Scorpius memandang tidak percaya melihat seorang perempuan berambut merah melangkah menuju ke arahnya, "K-kau?"
"Tidak ada waktu untuk menjelaskan. Percayalah, kami berada di pihak kalian." Kali ini seorang pria tampan muncul dari belakang sang gadis.
"Lily Potter-...dan Blizh Wood?" Gumam Scorpius lemah.
Pasti pada heran kenapa Draco tidak bisa memecah mantera Albus? Itu karena Draco merupakan death-eather voldemort, masih ada sihir gelap di dalam dirinya, sementara hanya sihir murni yang bisa memecahnya. Intinya hanya penyihir dengan darah campuran dan juga bisa menggunakan Patronum (khusus) lah yang bisa memecah sihir broken-spell (alias Harry).

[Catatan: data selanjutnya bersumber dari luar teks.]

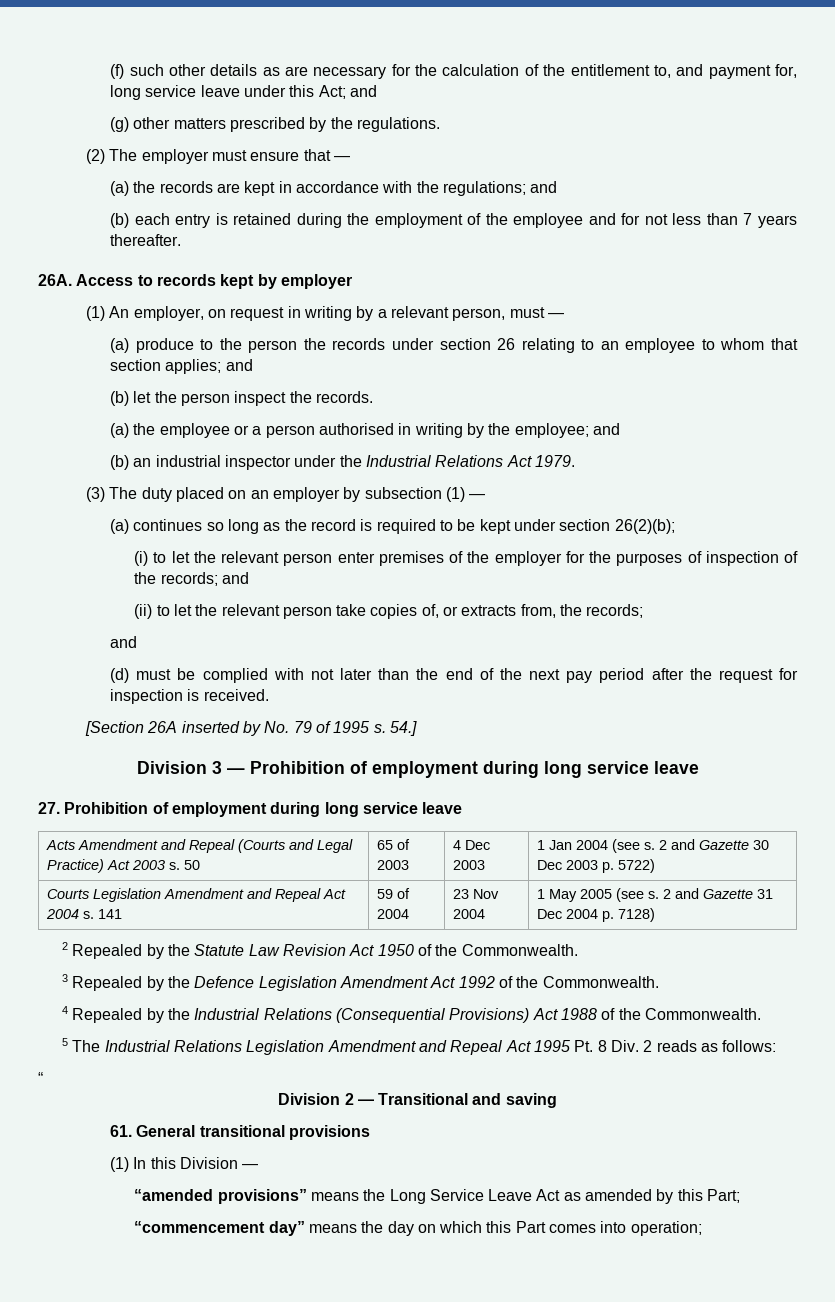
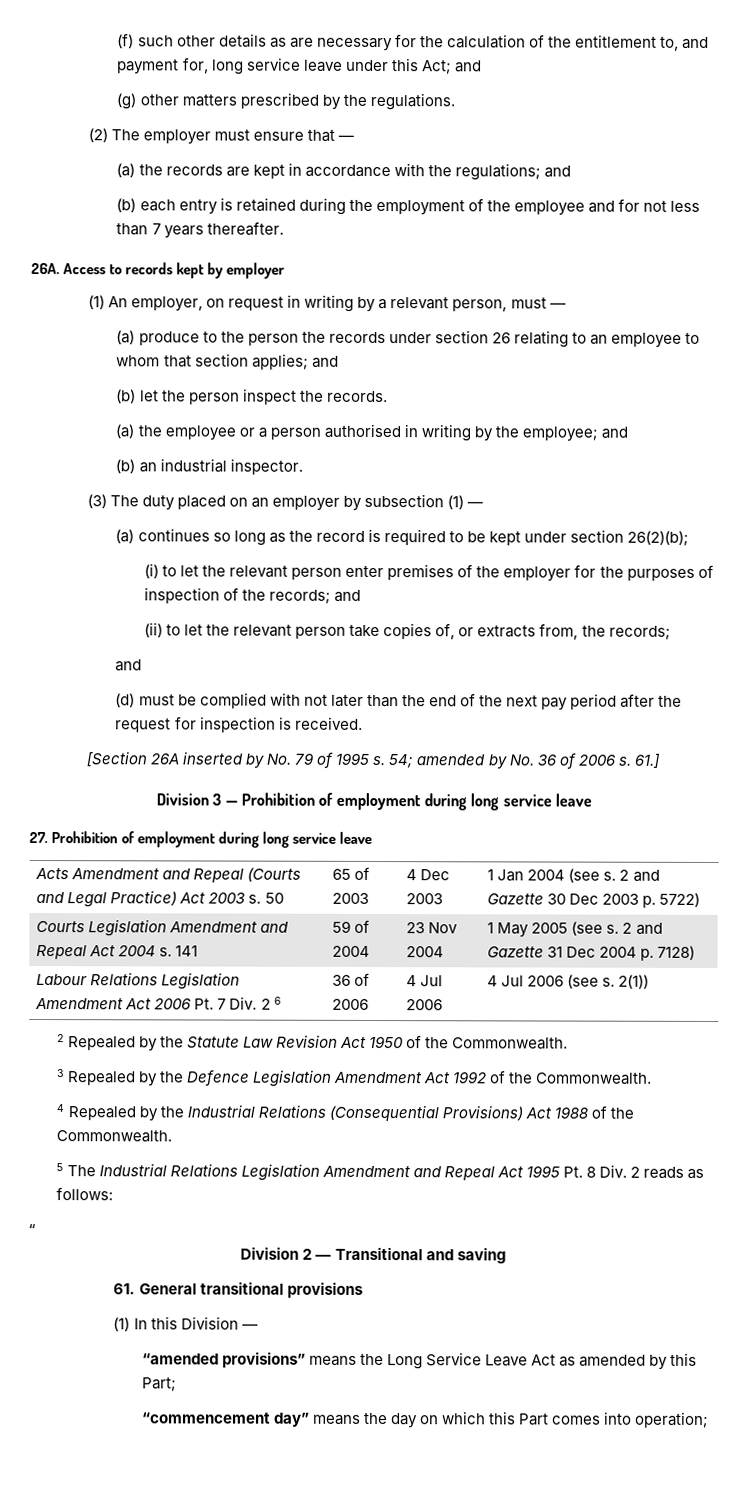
- (b) an industrial inspector under the Industrial Relations Act 1979.
+ (b) an industrial inspector.
- 54.]
+ 54; amended by No. 36 of 2006 s. 61.]
+ Labour Relations Legislation Amendment Act 2006 Pt. 7 Div. 2 6 | 36 of 2006 | 4 Jul 2006 | 4 Jul 2006 (see s. 2(1))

Soal bagaimana Scorpius memberitahu Draco itu mudah, seperti mempertahankan status quo, jika Scorpius tidak mengirimkan patronum-nya seharian itu, berarti Hogwarts dalam bahaya. Jadi karena Scorpius sudah tahu kalau Albus akan memakai broken-spell, dia memberitahukan Draco jika seharian itu ia tidak mengirim kabar, berarti Hogwarts dalam bahaya. Begitulah Scorpius memberitahu ayahnya. (Di sini Scorpius bisa menggunakan patronum, sementara Draco tidak).